Because even as unclean and degrading as sex was, the feelings were strong, and they were real. Sex and fear were the only things that made you real.

Little girls just don’t understand what boys need, my mother would say.

It was the one thing she was right about. We didn’t need anything we didn’t take ourselves. No questions, no tears, no touching or soft words… Just fucking sit there and don’t try to be special.

“You know why?” I asked Rika. How I knew she wanted to be that girl, pushed down and fucked? “Because it feels good. And we’ll make you feel so good if you let us.”

Her eyes raced from Kai to me to the locked doors as worry set in.

“You know,” I told her. “When guys let a girl into their gang, there are two ways for her to be initiated.” I pulled the car to a stop in the middle of the woods on the isolated road. “She either gets beat-in.” I shut off the car, killed the lights, and locked eyes with her in the rearview mirror. “Or fucked-in.”

She shook her head. “I want to go home.”

Her voice sounded so fucking pitiful, and she looked like a kid, sinking to the bottom of a river, not wanting death but knowing it was coming.

No, don’t. I don’t want to, I remember myself saying when I was a kid, and I had no power.

But like me, there was nothing Rika could do.

“That’s not one of the choices, Little Monster,” I taunted.

Both Trevor and I turned our heads, staring straight at her.

She lost it, realization dawning.
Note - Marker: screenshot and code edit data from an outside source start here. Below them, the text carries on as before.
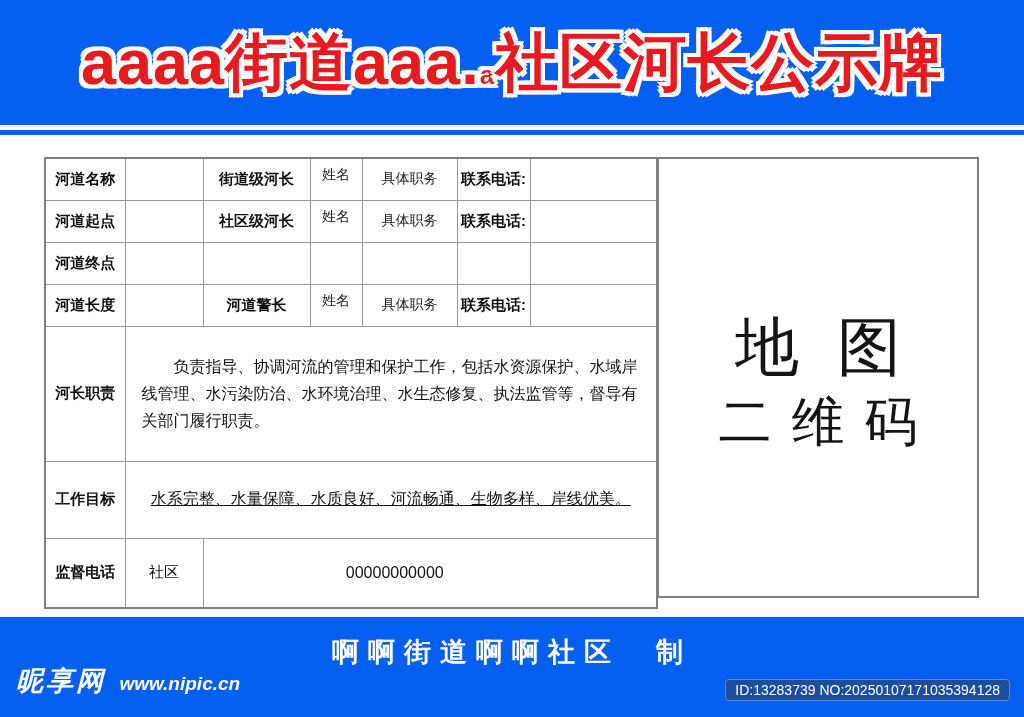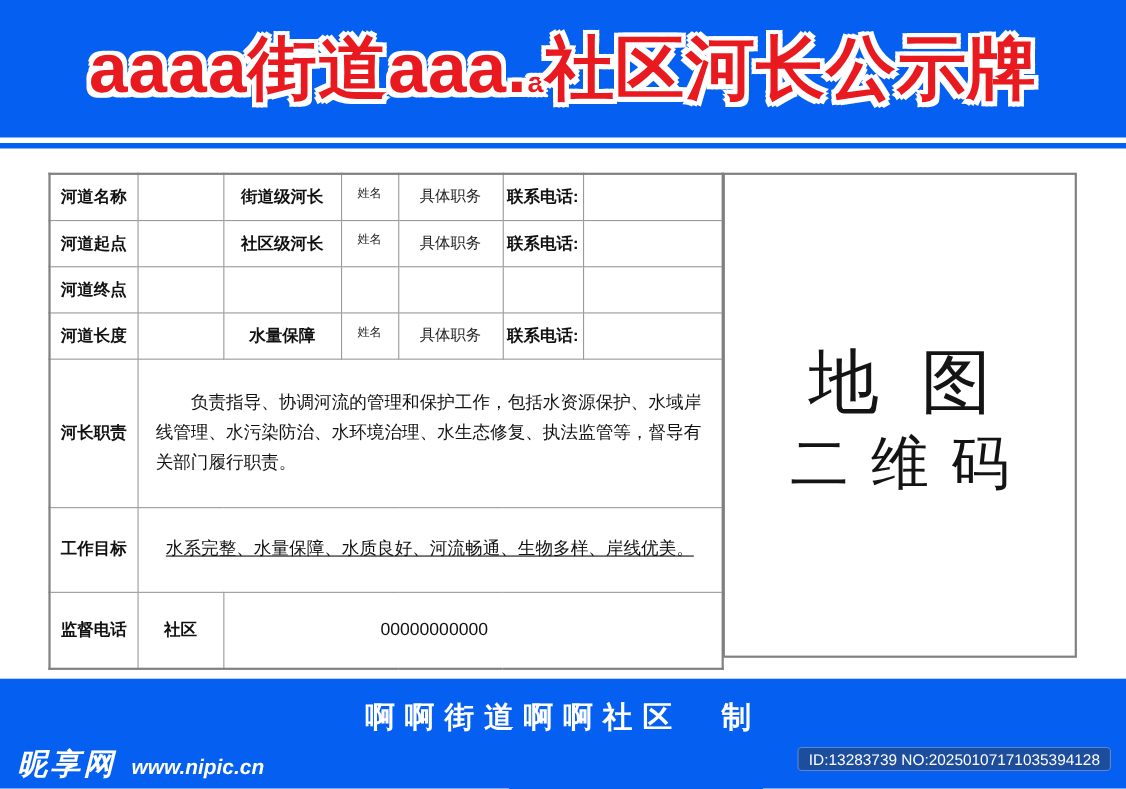--- a/index.html
+++ b/index.html
@@ -53,7 +53,7 @@
   tr.r-phone{height:70px;}
   td.lbl{font-weight:bold;font-size:15px;text-align:center;}
   td.role{font-weight:bold;font-size:15px;text-align:center;}
-  td.nm{font-weight:normal;font-size:11px;color:#222;text-align:center;padding-bottom:8px;}
+  td.nm{font-weight:normal;font-size:14px;color:#222;text-align:center;padding-bottom:8px;}
   td.duty{font-weight:normal;font-size:14px;color:#222;text-align:center;}
   td.tel{font-weight:bold;font-size:15px;text-align:center;margin-left:16px;}
   td.dutytext{

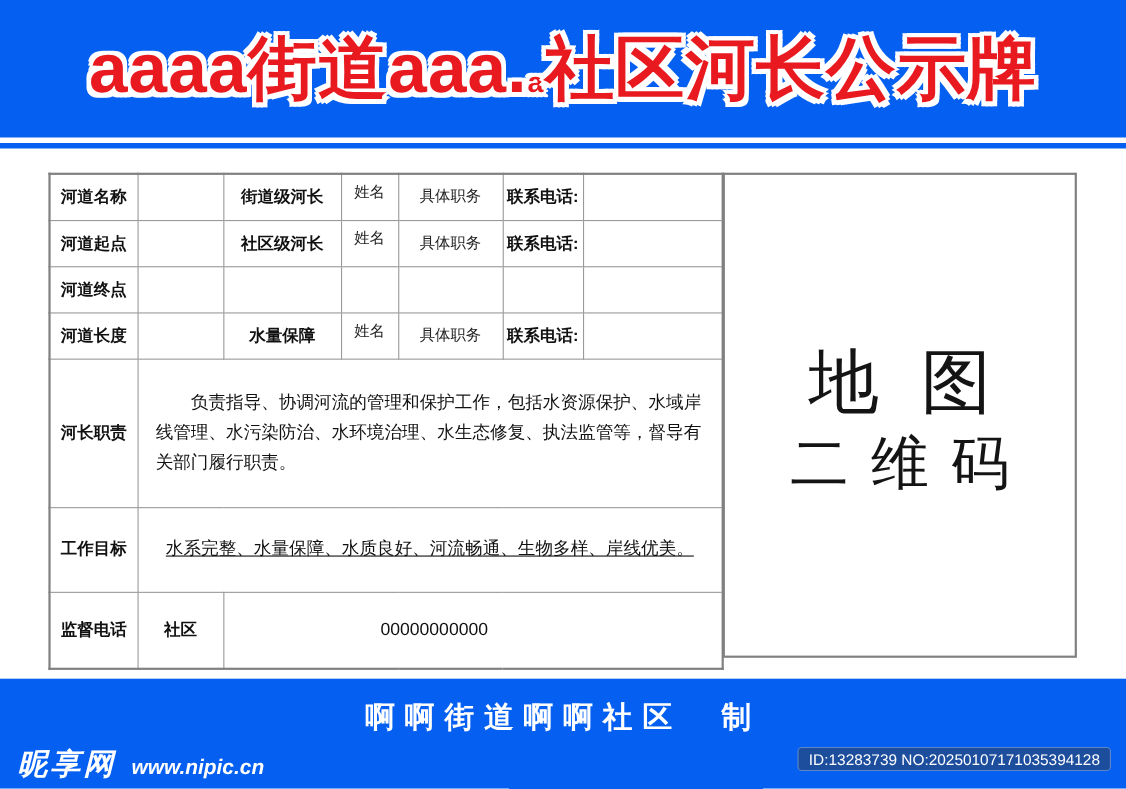--- a/index.html
+++ b/index.html
@@ -146,7 +146,7 @@
     <tr class="r-info">
       <td class="lbl">河道长度</td>
       <td class="val"></td>
-      <td class="role">水量保障</td>
+      <td class="role">河道警长</td>
       <td class="nm">姓名</td>
       <td class="duty">具体职务</td>
       <td class="tel">联系电话:</td>

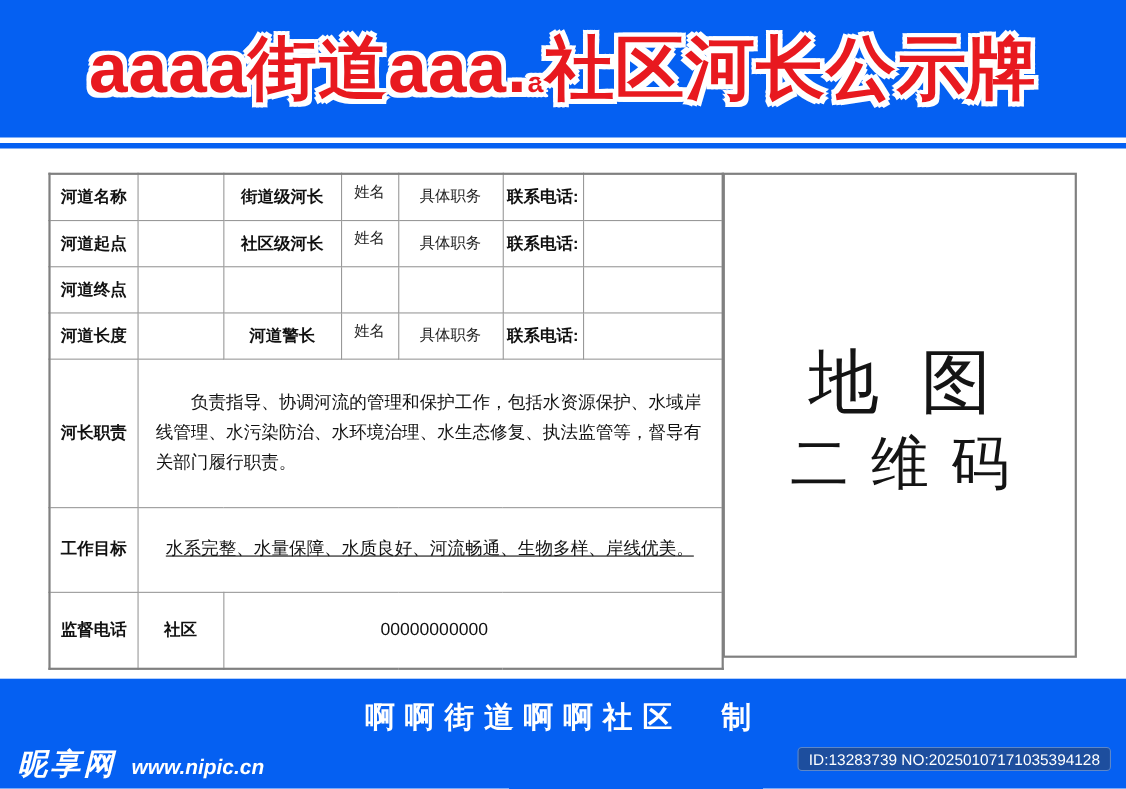--- a/index.html
+++ b/index.html
@@ -61,7 +61,7 @@
     padding:0 16px;text-indent:32px;font-weight:normal;
   }
   td.goaltext{font-size:16px;text-align:center;font-weight:normal;text-decoration:underline;}
-  td.scope{font-size:15px;text-align:center;font-weight:bold;}
+  td.scope{font-size:15px;text-align:center;font-weight:normal;}
   td.phone-num{font-size:16px;text-align:center;padding-right:70px;font-weight:normal;}
   
   .map-panel{

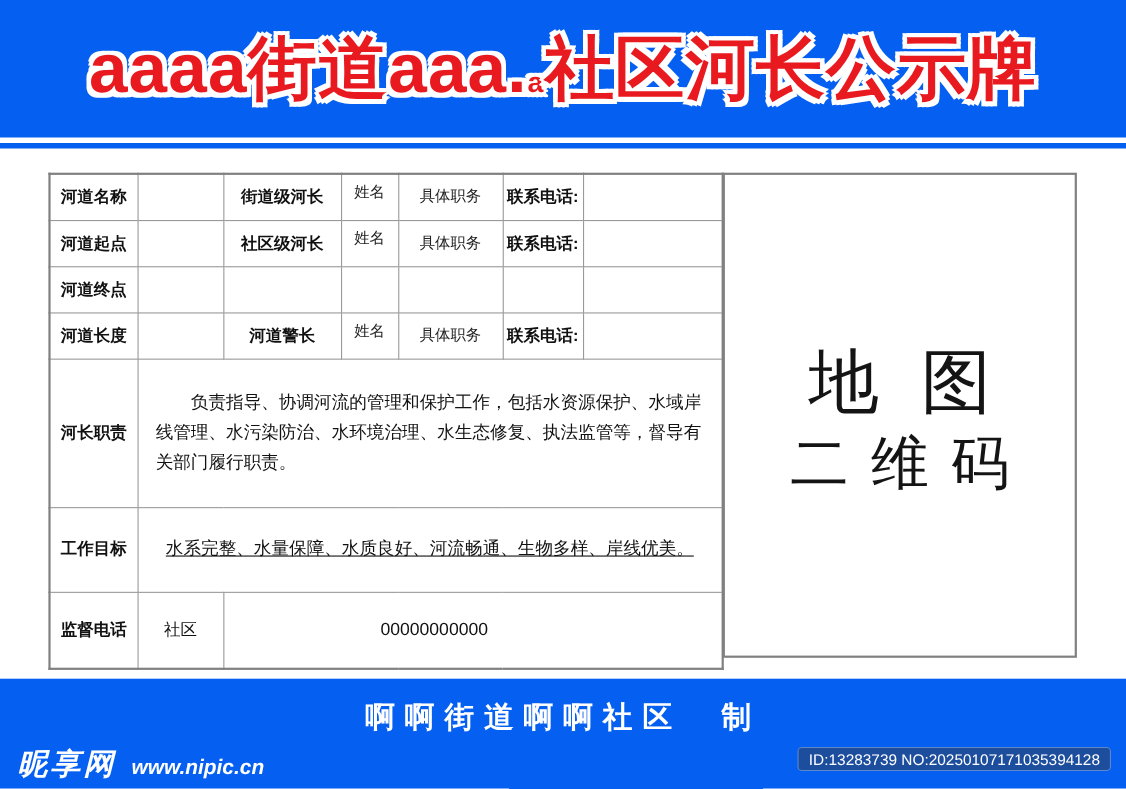--- a/index.html
+++ b/index.html
@@ -84,7 +84,7 @@
     font-weight:bold;font-size:27px;letter-spacing:9px;white-space:pre;
   }
   .wm-left{
-    position:absolute;left:16px;bottom:4px;color:#fff;
+    position:absolute;left:16px;bottom:18px;color:#fff;
     font-style:italic;font-weight:bold;white-space:nowrap;
   }
   .wm-logo{font-size:27px;letter-spacing:3px;}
She grabbed the door handle and yanked on it over and over again, frantic to get out.

“We can take what we want from you,” I warned, opening my door. “One after the other, and no one would believe you, Rika.”

I climbed out, moved to her door behind me, and opened it, yanking her out as Will still slept it off in the other back seat.

Slamming the door shut, I pushed her up against it, pressing my body into hers and holding her wrists down at her side.

Was I doing this? For real?

“We’re untouchable,” I told her, looking down at her. “We can do whatever we want.”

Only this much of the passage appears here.